Sunday, July 7, 2013

Stackless Clojure with core.async

Let's start off by writing a length function that computes the length of a sequence.

(defn length [l]
  (if (empty? l) 
    0
    (inc (length (rest l)))))

In many dialects of Scheme, this recursive strategy would be the idiomatic way to write the function. However, in Clojure, this gives us a stack overflow:

=> (time (length (range 20000)))
StackOverflowError   clojure.lang.ChunkedCons.more (ChunkedCons.java:48)

Clojure's stack limitation is something I often wrestle with. One idiomatic way to translate this code to Clojure is to write the function accumulator-style, using loop and recur to avoid stack consumption.

(defn accumulator-style-length [l]
  (loop [size 0
         l l]
    (if (empty? l) size
      (recur (inc size) (rest l)))))

But sometimes the translation to accumulator-style is not so straightforward, and I find myself wishing for a way to eliminate stack consumption while preserving the flow of the original code.

When I first read the announcement of core.async, I was struck by the comment that behind the scenes, it is converting go blocks into a combination of state machines and continuations. It occurred to me that this had a lot of similarity to the kind of continuation-passing transform one can do to turn stack-consuming code into tail-recursive code.

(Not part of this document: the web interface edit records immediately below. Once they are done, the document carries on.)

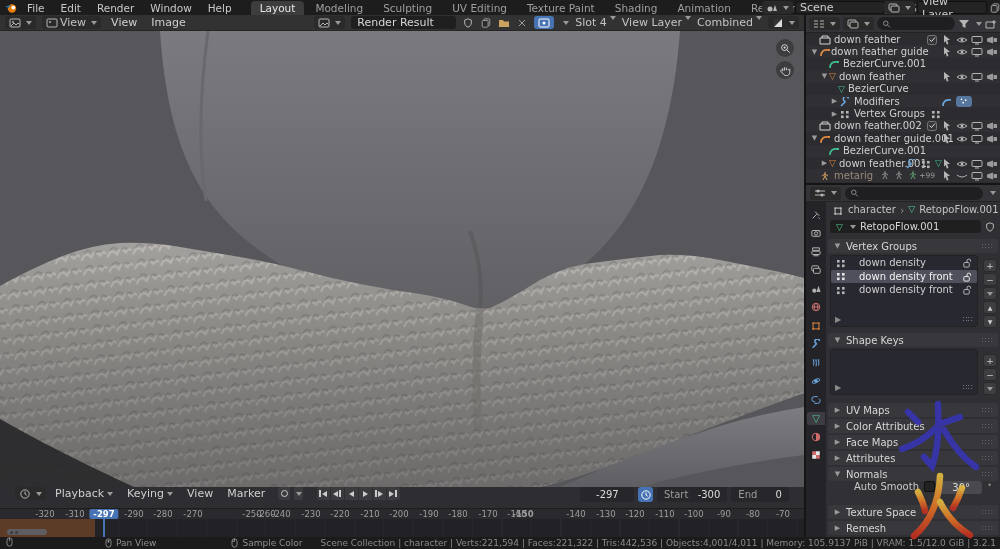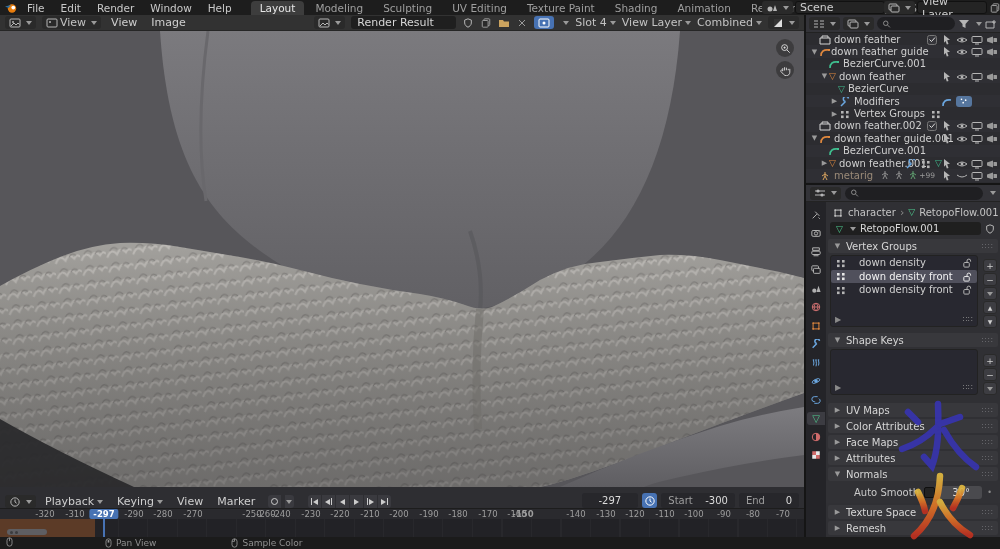--- a/index.html
+++ b/index.html
@@ -1,19 +1,19 @@
 <!DOCTYPE html>
 <html><head>
 <meta charset="utf-8">
 <style>
   *{margin:0;padding:0;box-sizing:border-box}
   body{background:#000}
   .app{position:relative;width:1000px;height:549px;background:#1b1b1b;font-family:"DejaVu Sans",sans-serif;font-size:11px;color:#c3c3c3;overflow:hidden}
   .abs{position:absolute}
-  .flex{display:flex;align-items:center}
+  .flex{display:flex;align-items:flex-start}
   .ic{width:12px;height:10px;display:inline-block;vertical-align:middle}
   .ic path,.ic rect,.ic circle,.ic ellipse{vector-effect:non-scaling-stroke}
   .chev{width:0;height:0;border-left:3px solid transparent;border-right:3px solid transparent;border-top:4px solid #9a9a9a;display:inline-block;margin-left:3px}
   
   .topbar{left:0;top:0;width:1000px;height:15px;background:#1d1d1d;display:flex;align-items:center;gap:2px;padding:0 4px;font-size:10.5px;color:#c9c9c9}
   .menu-item{padding:0 7px;cursor:default}
   .ws-tab{padding:1px 9px;color:#9f9f9f;border-radius:4px 4px 0 0;font-size:10.5px}
   .ws-tab.active{background:#3d3d3d;color:#e6e6e6}
   .id-field{background:#242424;border:1px solid #111;border-radius:3px;height:13px;display:flex;align-items:center;padding:0 4px;gap:3px;color:#cfcfcf}
   
@@ -43,21 +43,21 @@
   .panelhead{height:14px;background:#38383c;border-radius:2px;margin:2px 2px 0 2px;display:flex;align-items:center;gap:4px;padding:0 5px;color:#d6d6d6;font-size:10px;position:relative}
   .grip{position:absolute;right:4px;color:#6e6e72;font-size:8px;letter-spacing:1px}
   .listbox{background:#282830;border:1px solid #222;border-radius:3px;margin:2px 22px 0 4px;position:relative}
   .lrow{height:13.5px;display:flex;align-items:center;gap:12px;padding:0 4px;font-size:10px;color:#cfcfcf;position:relative}
   .lrow.sel{background:#50505c;color:#f2f2f2;border-radius:2px}
   .sidebtns{position:absolute;display:flex;flex-direction:column;gap:1px}
   .sbtn{width:14px;height:13px;background:#3d3d42;border:1px solid #2a2a2a;border-radius:3px;color:#cfcfcf;font-size:9px;display:flex;align-items:center;justify-content:center}
   .specials{position:absolute;left:4px;bottom:2px;right:4px;display:flex;justify-content:space-between;color:#8a8a8a;font-size:8px}
   
   .tl{left:0;top:487px;width:804px;height:50px;background:#232327}
-  .tlhead{height:22px;background:#2e2e32;display:flex;align-items:flex-end;gap:4px;padding:0 5px;border-bottom:1px solid #1d1d1d}
+  .tlhead{height:22px;background:#2e2e32;display:flex;align-items:flex-start;gap:4px;padding:0 15px;border-bottom:1px solid #1d1d1d}
   .tlmenu{color:#cfcfcf;padding:0 5px;display:flex;align-items:center}
   .ruler{position:absolute;top:22px;left:0;width:804px;height:10px;background:#2a2a2e}
   .rlabel{position:absolute;top:0;transform:translateX(-50%);font-size:8.5px;color:#9d9d9d}
   .tlbody{position:absolute;top:32px;left:0;width:804px;height:18px;background:#222226;background-image:repeating-linear-gradient(90deg,#28282c 0 1px,transparent 1px 29.5px)}
   .tbtn{width:13px;height:13px;background:#3a3a3f;display:flex;align-items:center;justify-content:center;gap:1px}
   .tri-l{width:0;height:0;border-top:3.5px solid transparent;border-bottom:3.5px solid transparent;border-right:5px solid #ccc}
   .tri-r{width:0;height:0;border-top:3.5px solid transparent;border-bottom:3.5px solid transparent;border-left:5px solid #ccc}
   .vbar{width:1.5px;height:7px;background:#ccc}
   .numfield{background:#27272b;border-radius:3px;height:15px;display:flex;align-items:center;justify-content:center;padding:0 7px;color:#dcdcdc;font-size:10px;gap:4px}
   
@@ -947,20 +947,21 @@
       <span>Pan View</span>
     </span>
     <span style="margin-left:75px;display:flex;align-items:center;gap:4px">
       <svg width="7" height="10" viewBox="0 0 8 12">
           <rect x="1" y="1" width="6" height="10" rx="3" fill="none" stroke="#9a9a9a"></rect>
           <path d="M1 4h3V1" stroke="#9a9a9a" fill="none"></path>
         </svg>
       <span>Sample Color</span>
     </span>
     <span style="flex:1"></span>
+    <span style="margin-right:4px;color:#8a8a8a">Scene Collection | character | Verts:221,594 | Faces:221,322 | Tris:442,536 | Objects:4,001/4,011 | Memory: 105.9137 PiB | VRAM: 1.5/12.0 GiB | 3.2.1</span>
   </div>
 
   <div class="abs kanji" style="left:880px;top:400px;width:120px;height:140px">
     <svg width="120" height="140" viewBox="0 0 120 140">
       <defs>
         <linearGradient id="fireG" x1="0" y1="0" x2="0" y2="1">
           <stop offset="0" stop-color="#e0b840"></stop>
             <stop offset=".5" stop-color="#dd7426"></stop>
             <stop offset="1" stop-color="#bf3020"></stop>
         </linearGradient>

Just for fun, I wanted to see if core.async could be used to preserve the shape of a recursive function, while removing the stack limitation. Here's what I came up with:

(use 'clojure.core.async)

(defn go-length [l]
  (go (if (empty? l)
        0
        (inc (<! (go-length (rest l)))))))

(defn length [l]
  (<!! (go-length l)))

Notice that go-length follows the shape of the original recursive length function. We've wrapped the recursive call in <! and wrapped the entire body of the function in a go block. This function alone, however, will not produce the result we need. So we use this as a helper function to the length function which simply extracts the value from the call to go-length.

=> (time (length (range 20000)))
"Elapsed time: 54.570256 msecs"
20000

Hallelujah! It works. No stack overflow. Let's compare against the accumulator version:

=> (time (accumulator-style-length (range 20000)))
"Elapsed time: 1.500303 msecs"
20000

OK, so we're not going to win any performance awards with our core.async version of length, which means that this little stunt will probably remain more in the realm of "nifty little trick" than "practical way to code recursive functions", but I still think it's very cool that it works.